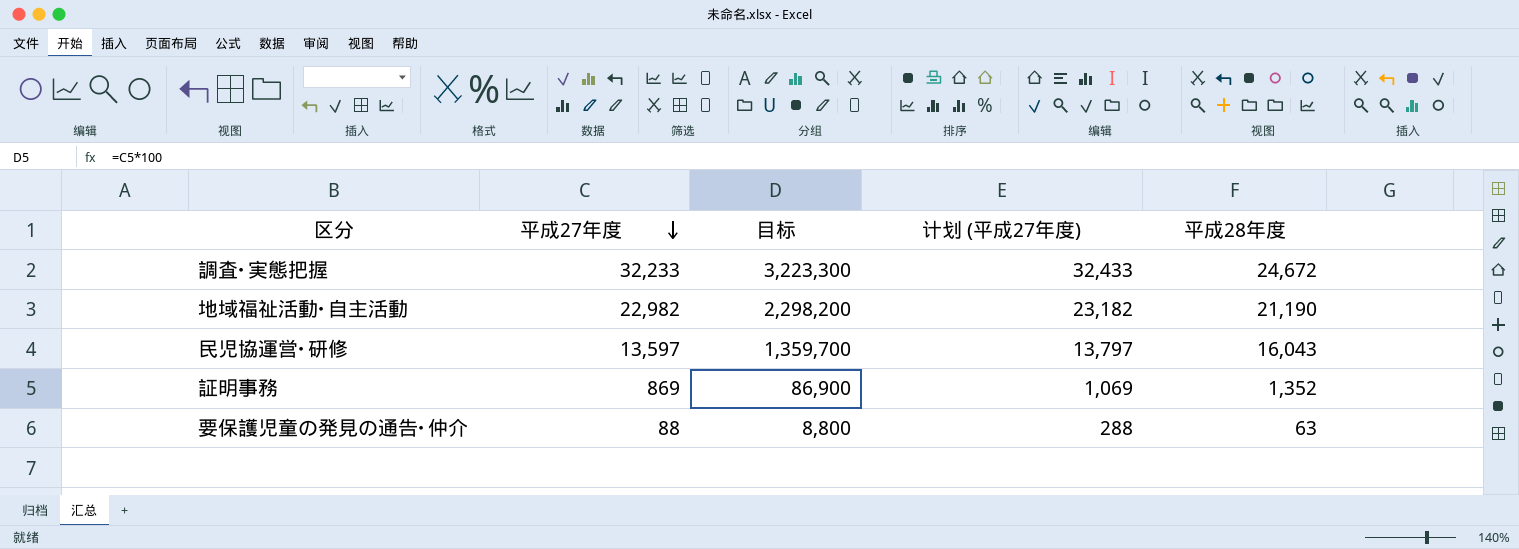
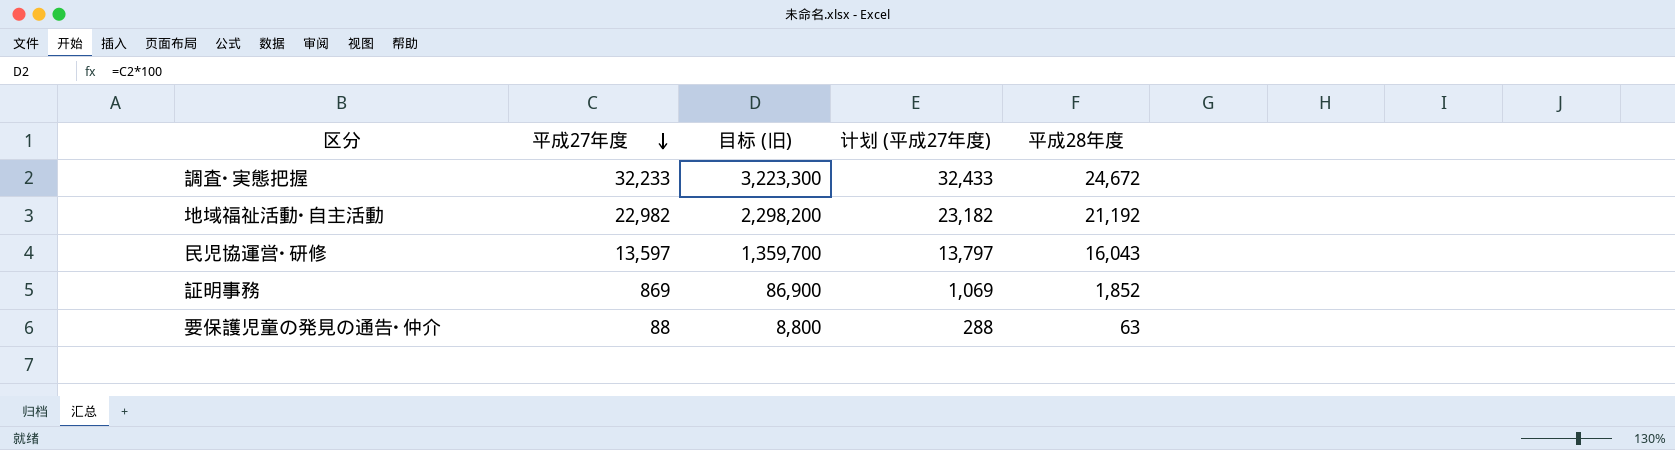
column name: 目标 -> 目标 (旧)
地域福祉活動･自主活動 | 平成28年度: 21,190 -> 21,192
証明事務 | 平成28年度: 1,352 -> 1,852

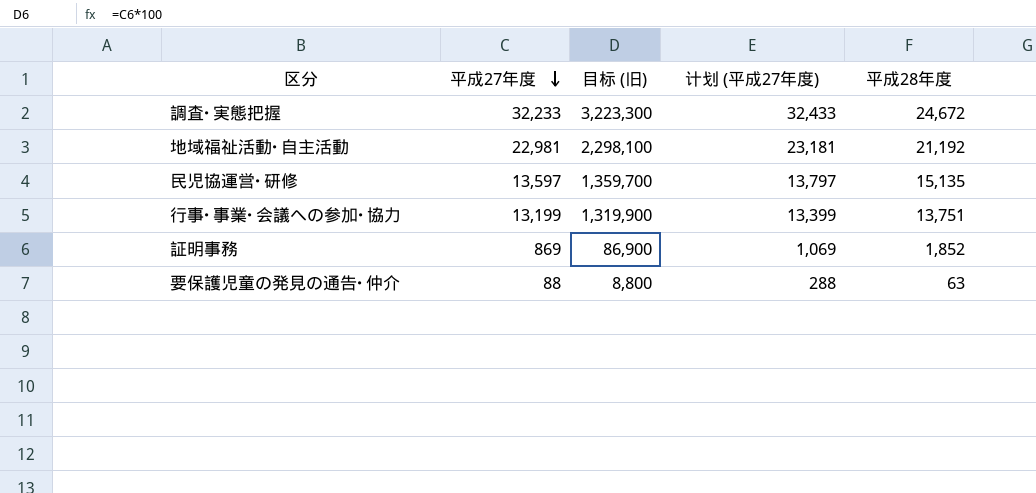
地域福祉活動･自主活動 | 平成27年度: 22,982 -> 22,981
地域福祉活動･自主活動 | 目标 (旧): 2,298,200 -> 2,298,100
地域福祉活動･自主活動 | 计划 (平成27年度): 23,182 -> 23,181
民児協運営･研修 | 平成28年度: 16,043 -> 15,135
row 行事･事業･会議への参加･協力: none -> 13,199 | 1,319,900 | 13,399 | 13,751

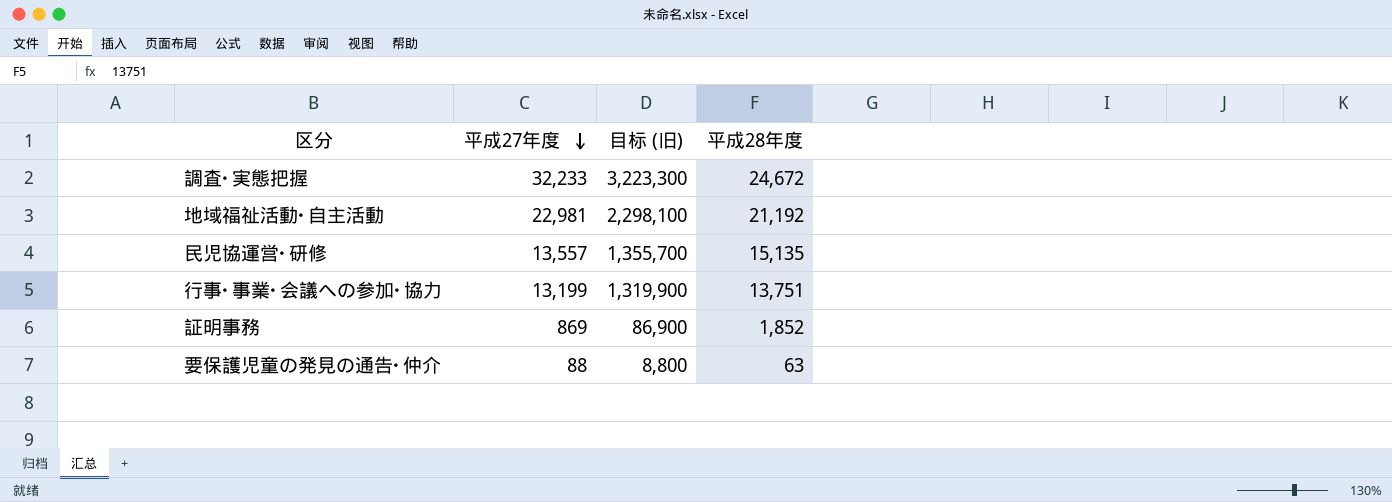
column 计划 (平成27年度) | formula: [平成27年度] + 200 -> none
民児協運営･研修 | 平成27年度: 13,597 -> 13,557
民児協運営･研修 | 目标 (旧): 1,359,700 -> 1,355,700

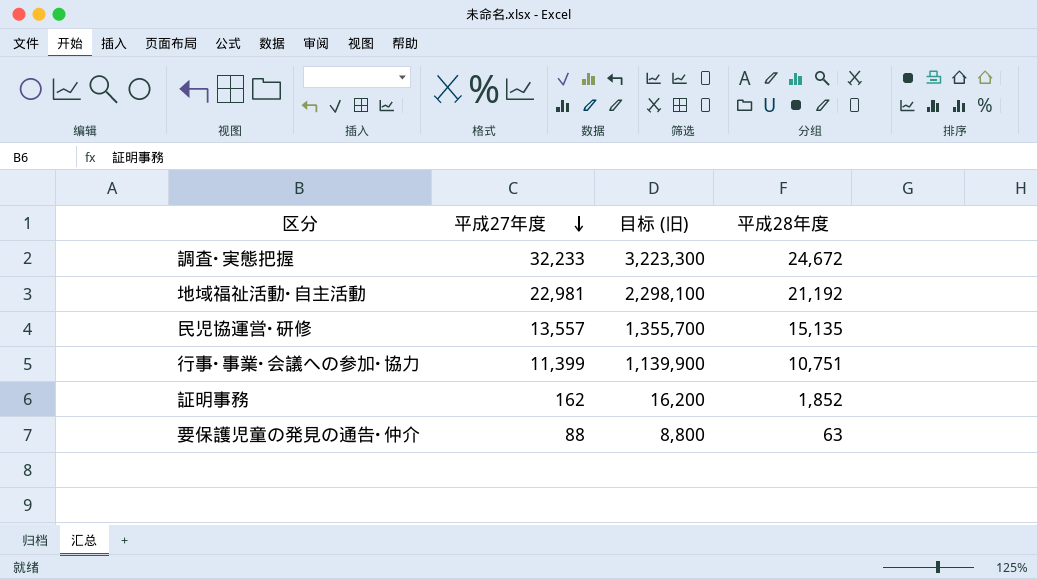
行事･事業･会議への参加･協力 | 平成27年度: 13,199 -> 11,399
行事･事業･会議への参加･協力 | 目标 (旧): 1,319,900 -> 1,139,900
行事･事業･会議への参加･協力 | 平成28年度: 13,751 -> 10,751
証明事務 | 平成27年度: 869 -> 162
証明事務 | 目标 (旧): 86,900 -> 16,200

━━━━━━━━━━━━━━━━

§ **Task description**: Please reproduce the records above exactly, omitting every picture.

§ **Response**:
column name: 目标 -> 目标 (旧)
地域福祉活動･自主活動 | 平成28年度: 21,190 -> 21,192
証明事務 | 平成28年度: 1,352 -> 1,852

地域福祉活動･自主活動 | 平成27年度: 22,982 -> 22,981
地域福祉活動･自主活動 | 目标 (旧): 2,298,200 -> 2,298,100
地域福祉活動･自主活動 | 计划 (平成27年度): 23,182 -> 23,181
民児協運営･研修 | 平成28年度: 16,043 -> 15,135
row 行事･事業･会議への参加･協力: none -> 13,199 | 1,319,900 | 13,399 | 13,751

column 计划 (平成27年度) | formula: [平成27年度] + 200 -> none
民児協運営･研修 | 平成27年度: 13,597 -> 13,557
民児協運営･研修 | 目标 (旧): 1,359,700 -> 1,355,700

行事･事業･会議への参加･協力 | 平成27年度: 13,199 -> 11,399
行事･事業･会議への参加･協力 | 目标 (旧): 1,319,900 -> 1,139,900
行事･事業･会議への参加･協力 | 平成28年度: 13,751 -> 10,751
証明事務 | 平成27年度: 869 -> 162
証明事務 | 目标 (旧): 86,900 -> 16,200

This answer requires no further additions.